Knowing how polarized we have become as a nation, I usually make an effort to avoid overtly political issues in my columns. But as an unapologetic capitalist I felt the need to comment on the recent congressional approval of a $15 federal minimum wage and its potential economic impact.
Realistically, the passage of this increase was done more as a political strategy than an economic one. House Democrats know it has no chance of becoming law as long as Republicans still control both the Senate and the White House, (which is why no such proposal was made when President Obama was in office).
When I discuss the matter with those who support a $15 minimum wage I always ask why stop at $15? Why not make it $50? Wouldn’t that be even more compassionate? Most people usually reply that an increase of that size would kill jobs, lead to price increases or simply be too much to pay for unskilled labor. I would argue that same logic is equally valid for a $15 minimum wage, particularly in places like the Midwest, where the cost of living is significantly less than on the coasts.

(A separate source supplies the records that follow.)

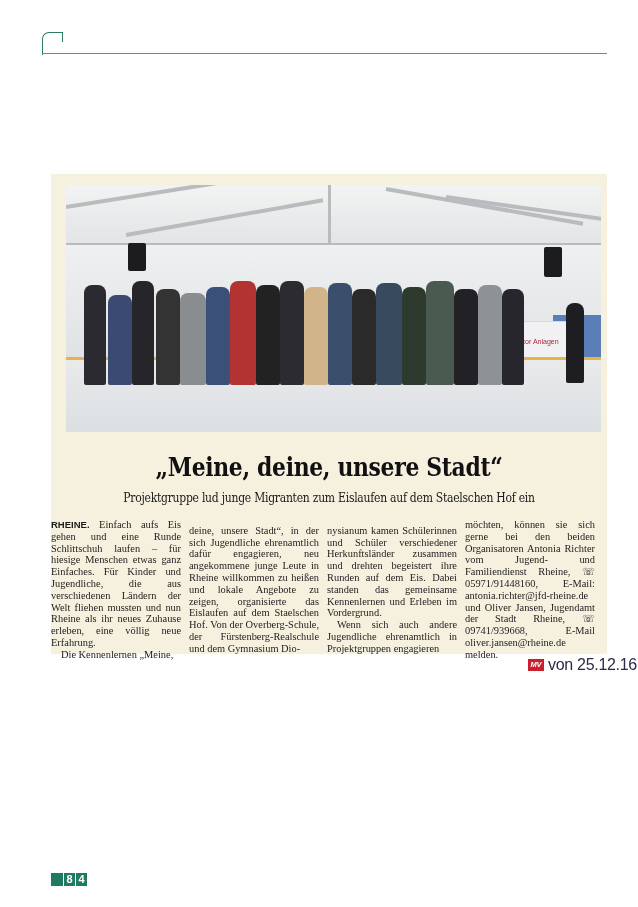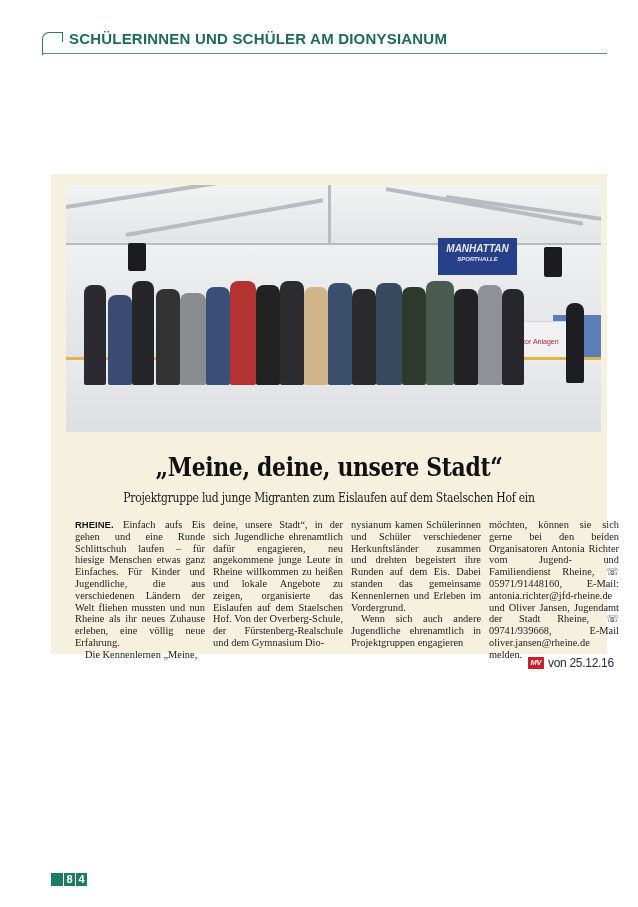--- a/index.html
+++ b/index.html
@@ -27,58 +27,56 @@
   .adbox2 { position:absolute; left:487px; top:130px; width:48px; height:45px; background:#5a7fb8; }
   .crowd { position:absolute; left:18px; top:80px; width:440px; height:120px; }
   .person { position:absolute; bottom:0; border-radius:8px 8px 2px 2px; }
 
   .caption { position:absolute; left:15px; top:260px; width:540px; font-family:"Liberation Sans", sans-serif; font-size:9.6px; color:#222; white-space:nowrap; letter-spacing:-0.25px; }
   .caption b { font-weight:bold; color:#111; }
 
   .headline { position:absolute; left:0; top:278px; width:556px; text-align:center; font-family:"DejaVu Serif", serif; font-size:25.5px; font-weight:bold; color:#111; letter-spacing:-0.4px; transform:scaleX(0.86); transform-origin:center; }
   .subline { position:absolute; left:0; top:317px; width:556px; text-align:center; font-family:"DejaVu Serif", serif; font-size:12.3px; color:#1a1a1a; letter-spacing:-0.3px; transform:scaleX(0.88); transform-origin:center; }
 
-  .cols { position:absolute; left:24px; top:345px; width:548px; display:flex; gap:8px; }
+  .cols { position:absolute; left:0; top:345px; width:548px; display:flex; gap:8px;align-items:center; }
   .col { width:130px; font-family:"Liberation Serif", serif; font-size:10.4px; line-height:11.8px; color:#1d1d1d; text-align:justify; }
   .col p { margin:0; }
   .col .indent { text-indent:10px; }
   .dateline { font-family:"Liberation Sans", sans-serif; font-weight:bold; font-size:9.5px; }
 
   
   .source { position:absolute; left:528px; top:656px; display:flex; align-items:center; gap:4px; }
   .mv { width:16px; height:12px; background:#c8202f; color:#fff; font-family:"Liberation Sans", sans-serif; font-weight:bold; font-size:7.5px; line-height:12px; text-align:center; font-style:italic; }
-  .source-date { font-family:"Liberation Sans", sans-serif; font-size:12px; color:#2a2a4a; letter-spacing:-0.3px; }
+  .source-date { font-family:"Liberation Sans", sans-serif; font-size:16px; color:#2a2a4a; letter-spacing:-0.3px; }
 
   
   .pagenum { position:absolute; left:51px; top:873px; display:flex; gap:1px; }
   .pn-block { height:13px; background:#1f7a62; color:#fff; font-family:"Liberation Sans", sans-serif; font-weight:bold; font-size:11px; line-height:13px; text-align:center; }
 </style>
 </head>
 <body>
 
 <div class="header">
   <div class="corner"></div>
   <div class="corner-tick"></div>
-  <div class="title">SCHÜLERINNEN UND SCHÜLER AM DIONYSIANUM</div>
   <div class="rule"></div>
 </div>
 
 <div class="article">
   <div class="photo">
     <div class="tent"></div>
     <div class="beam" style="left:0;top:20px;width:180px;transform:rotate(-9deg);"></div>
     <div class="beam" style="left:60px;top:48px;width:200px;transform:rotate(-10deg);"></div>
     <div class="beam" style="left:320px;top:2px;width:200px;transform:rotate(10deg);"></div>
     <div class="beam" style="left:380px;top:10px;width:170px;transform:rotate(8deg);"></div>
     <div class="beam" style="left:0;top:58px;width:535px;height:3px;"></div>
     <div class="beam" style="left:262px;top:0;width:3px;height:170px;"></div>
     <div class="wall"></div>
     <div class="speaker" style="left:62px;top:58px;width:18px;height:28px;"></div>
     <div class="speaker" style="left:478px;top:62px;width:18px;height:30px;"></div>
-    <div class="banner"><span>MANHATTAN</span><small>SPORTHALLE</small></div>
     <div class="adbox2"></div>
     <div class="adbox">Alcor Anlagen</div>
     <div class="rink-edge"></div>
     <div class="ice"></div>
     <div class="crowd">
       <div class="person" style="left:0;width:22px;height:100px;background:#2a2a30;"></div>
       <div class="person" style="left:24px;width:24px;height:90px;background:#3a4a70;"></div>
       <div class="person" style="left:48px;width:22px;height:104px;background:#26262a;"></div>
       <div class="person" style="left:72px;width:24px;height:96px;background:#333;"></div>
       <div class="person" style="left:96px;width:26px;height:92px;background:#8a8d90;"></div>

As best as I can, I want to cast aside the political ideology and look at the issue of the minimum wage empirically. Using statistical data, I hope to show why such an increase does harm to the majority of Americans, including many it’s intended to help.
A recent study by the Congressional Budget Office, “The Effects of Employment and Family Income of Increasing the Minimum Wage,” concluded that if a $15 national minimum wage were enacted some low-wage workers would indeed see an increase in earnings, but many would also experience the reduction or even elimination of employment as a result of job consolidation and automation.
Similarly, a recent study by the University of Washington was done in Seattle, where the minimum wage was increased from $9.47 to $15.45. It found that wages of low-income workers increased by $10 per week but also resulted in a reduction of the total number of hours individuals were allowed to work. This study also warned that because Seattle has experienced an unprecedented economic boom over the past five years the negative consequences of this high minimum wage during an economic downturn are still unknown.
In what can only be described as hilariously ironic, presidential candidate and socialist Bernie Sanders made headlines this past weekend by pledging to pay all of his staffers a minimum of $15 an hour after being criticized for paying campaign employees low wages. Shortly after publically making this announcement however, campaign employees were told to expect a decrease in the number of hours they would be permitted to work to offset these increased costs.
Personally, as a strong supporter of the father of modern economics, Adam Smith, I believe the way to increase wages is not through government mandates and artificial minimums but instead through the natural laws of supply and demand. Over the past few years in the U.S. we have experienced a significant increase in average hourly wages.
According to the Department of Labor, median weekly earnings were 3.7 percent higher in the second quarter of 2019 compared with 2018. That number becomes even larger the more education and training the individual has. The reason for this increase is simple. As demand increases for skilled workers and the supply is reduced by low unemployment, business owners are forced through natural competition to pay higher wages.
In the end, many will try to convince you in the name of fairness and compassion that we should make our minimum wage a living wage. But, if the pay structure proposed isn’t justified through sound economic principles the harm it does could be far worse that it’s intended benefit.
Luke Davis is the director of operations and compliance at Stewardship Capital in Independence.